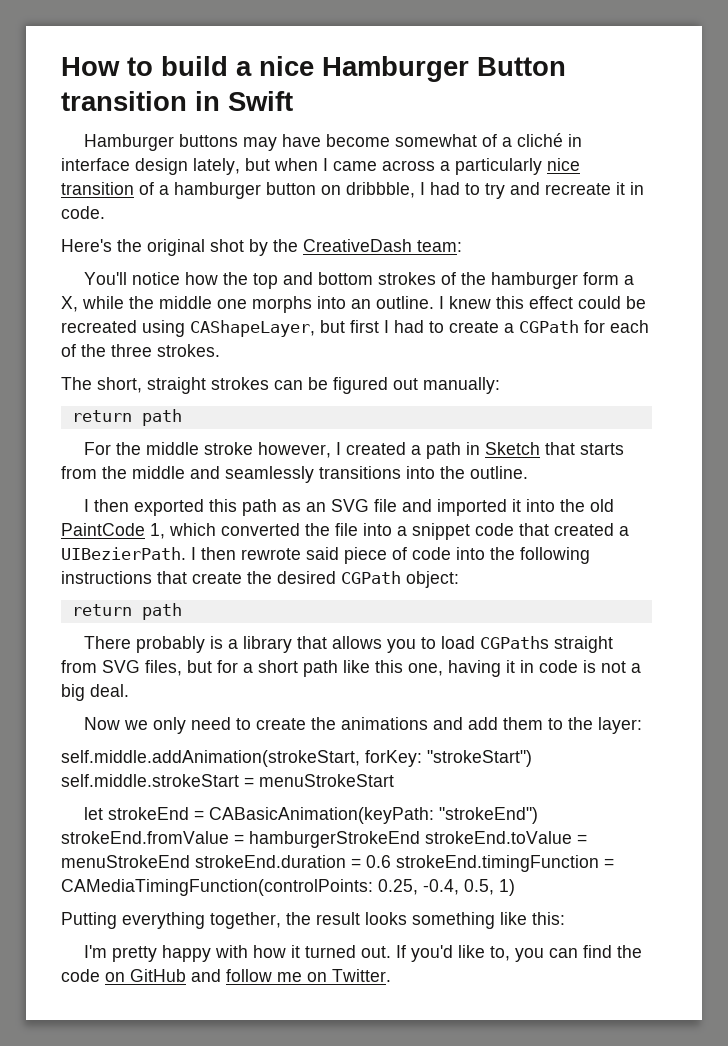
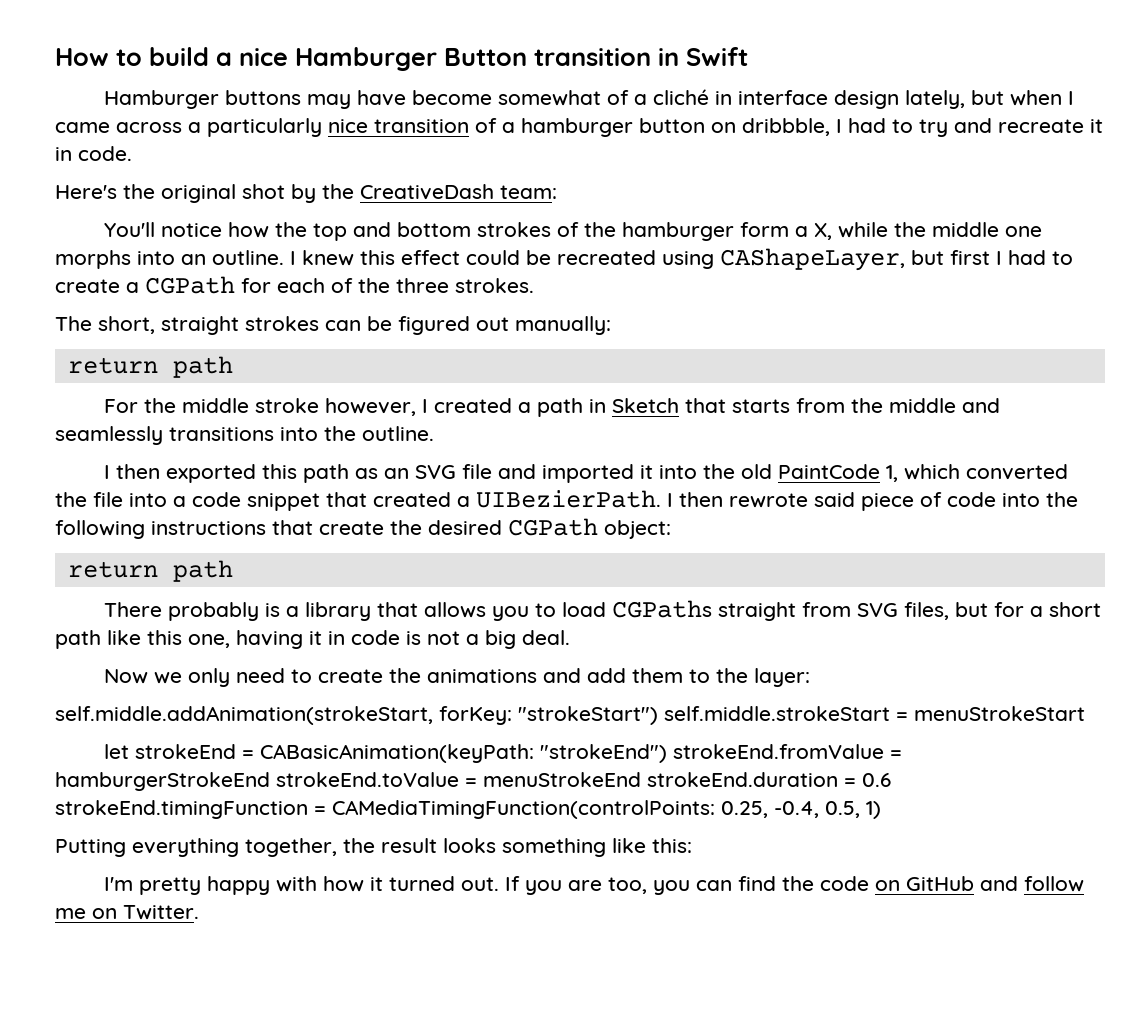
[412,523,514,540] snippet code -> [192,492,320,511] code snippet
[411,945,511,962] you'd like to, -> [524,877,647,895] you are too,

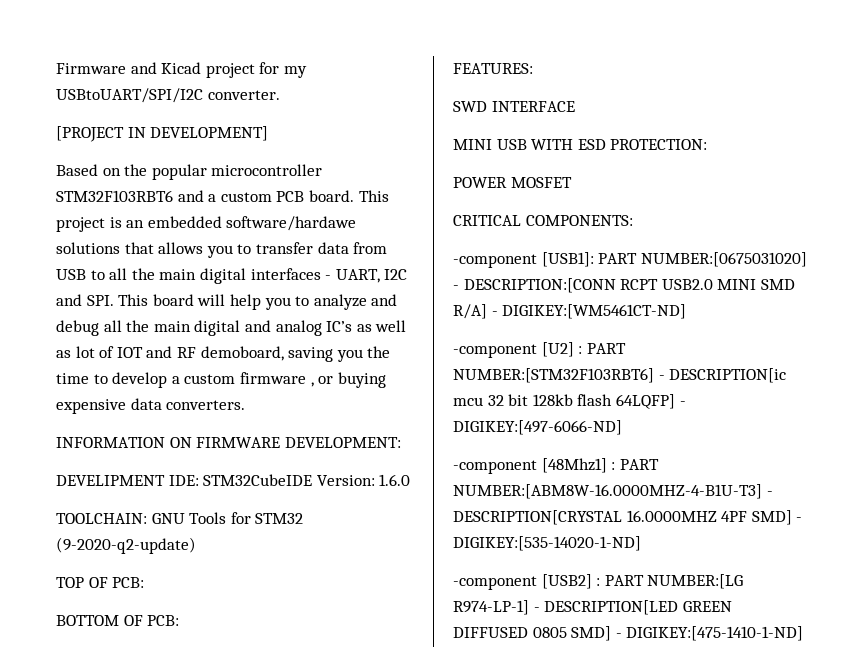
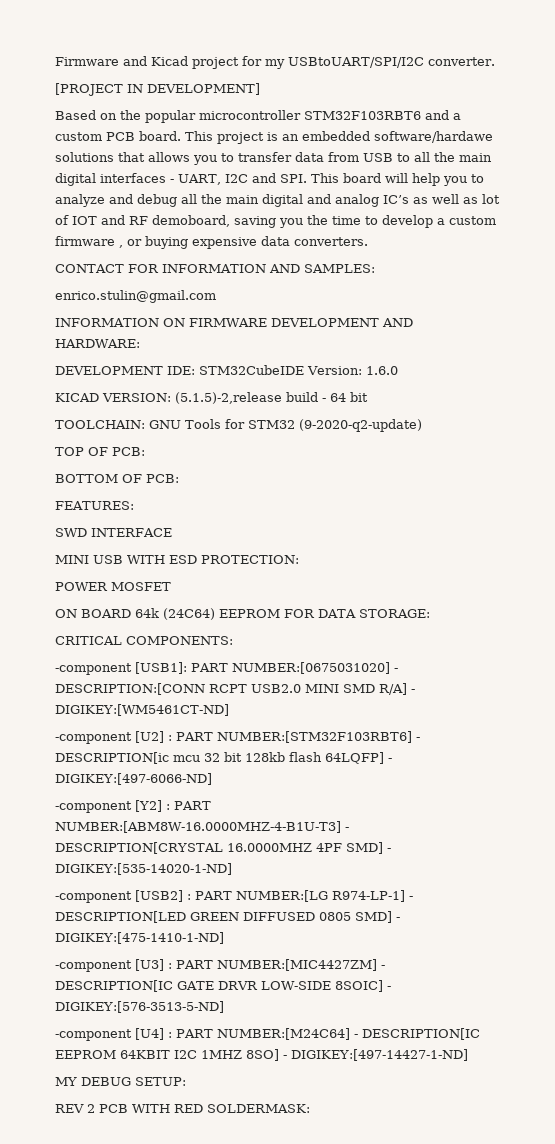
(246, 405) none -> [55,264,375,273] [55,290,216,303] // CONTACT FOR INFORMATION AND SAMPLES: // enrico.stulin@gmail.com
[284,437,401,448] [56,475,165,486] DEVELOPMENT: // DEVELIPMENT -> [271,318,413,327] [55,339,140,348] [55,366,163,375] DEVELOPMENT AND HARDWARE: // DEVELOPMENT
(411, 480) none -> [55,392,368,404] // KICAD VERSION: (5.1.5)-2,release build - 64 bit
(572, 182) none -> [55,608,430,620] // ON BOARD 64k (24C64) EEPROM FOR DATA STORAGE:
[541,458,607,473] [48Mhz1] -> [135,800,162,812] [Y2]
(804, 633) none -> [55,959,385,972] [55,980,391,992] [55,1001,224,1013] [55,1028,480,1041] [55,1049,468,1061] [55,1077,186,1086] [55,1104,310,1113] // -component [U3] : PART NUMBER:[MIC4427ZM] - DESCRIPTION[IC GATE DRVR LOW-SIDE 8SOIC] - DIGIKEY:[576-3513-5-ND] // -component [U4] : PART NUMBER:[M24C64] - DESCRIPTION[IC EEPROM 64KBIT I2C 1MHZ 8SO] - DIGIKEY:[497-14427-1-ND] // MY DEBUG SETUP: // REV 2 PCB WITH RED SOLDERMASK:

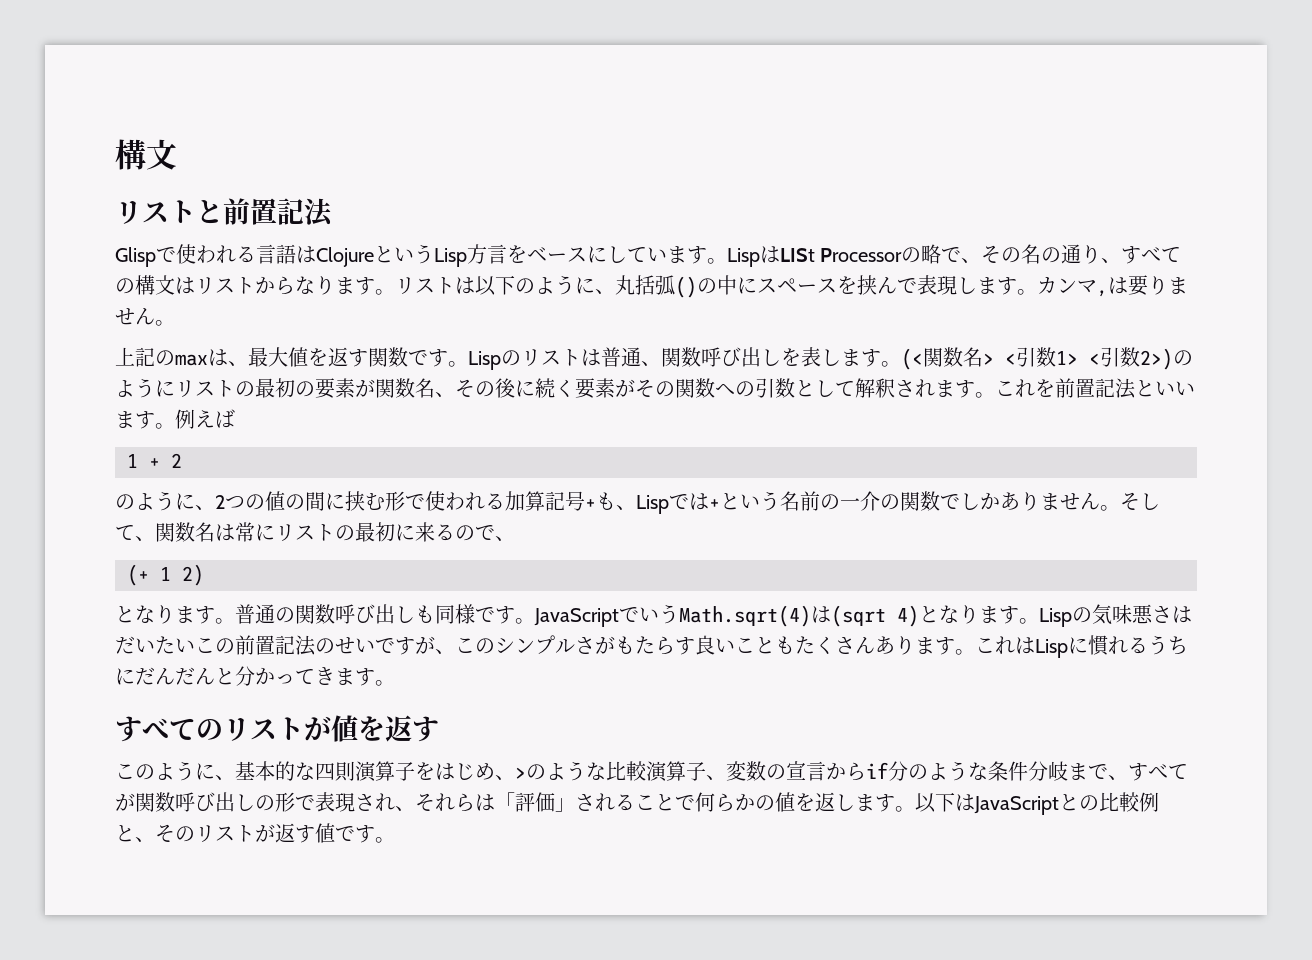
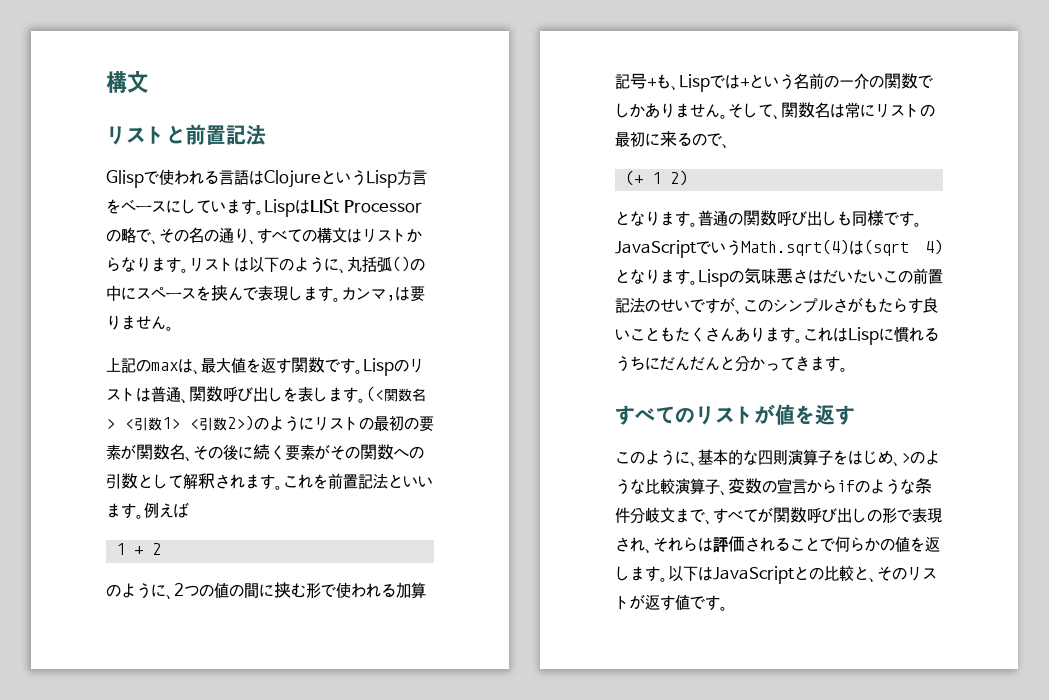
[888,761,908,781] 分 -> (855, 486) none
(1068, 771) none -> [660,507,675,523] 文
[495,792,575,812] 「評価」 -> [713,536,745,553] 評価
[1139,792,1159,812] 例 -> (854, 573) none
● ● ● ● ● ● ●
Everything in the listing above, apart from its pictures, must be repeated exactly.

**Response area**.
[412,523,514,540] snippet code -> [192,492,320,511] code snippet
[411,945,511,962] you'd like to, -> [524,877,647,895] you are too,

(246, 405) none -> [55,264,375,273] [55,290,216,303] // CONTACT FOR INFORMATION AND SAMPLES: // enrico.stulin@gmail.com
[284,437,401,448] [56,475,165,486] DEVELOPMENT: // DEVELIPMENT -> [271,318,413,327] [55,339,140,348] [55,366,163,375] DEVELOPMENT AND HARDWARE: // DEVELOPMENT
(411, 480) none -> [55,392,368,404] // KICAD VERSION: (5.1.5)-2,release build - 64 bit
(572, 182) none -> [55,608,430,620] // ON BOARD 64k (24C64) EEPROM FOR DATA STORAGE:
[541,458,607,473] [48Mhz1] -> [135,800,162,812] [Y2]
(804, 633) none -> [55,959,385,972] [55,980,391,992] [55,1001,224,1013] [55,1028,480,1041] [55,1049,468,1061] [55,1077,186,1086] [55,1104,310,1113] // -component [U3] : PART NUMBER:[MIC4427ZM] - DESCRIPTION[IC GATE DRVR LOW-SIDE 8SOIC] - DIGIKEY:[576-3513-5-ND] // -component [U4] : PART NUMBER:[M24C64] - DESCRIPTION[IC EEPROM 64KBIT I2C 1MHZ 8SO] - DIGIKEY:[497-14427-1-ND] // MY DEBUG SETUP: // REV 2 PCB WITH RED SOLDERMASK:

[888,761,908,781] 分 -> (855, 486) none
(1068, 771) none -> [660,507,675,523] 文
[495,792,575,812] 「評価」 -> [713,536,745,553] 評価
[1139,792,1159,812] 例 -> (854, 573) none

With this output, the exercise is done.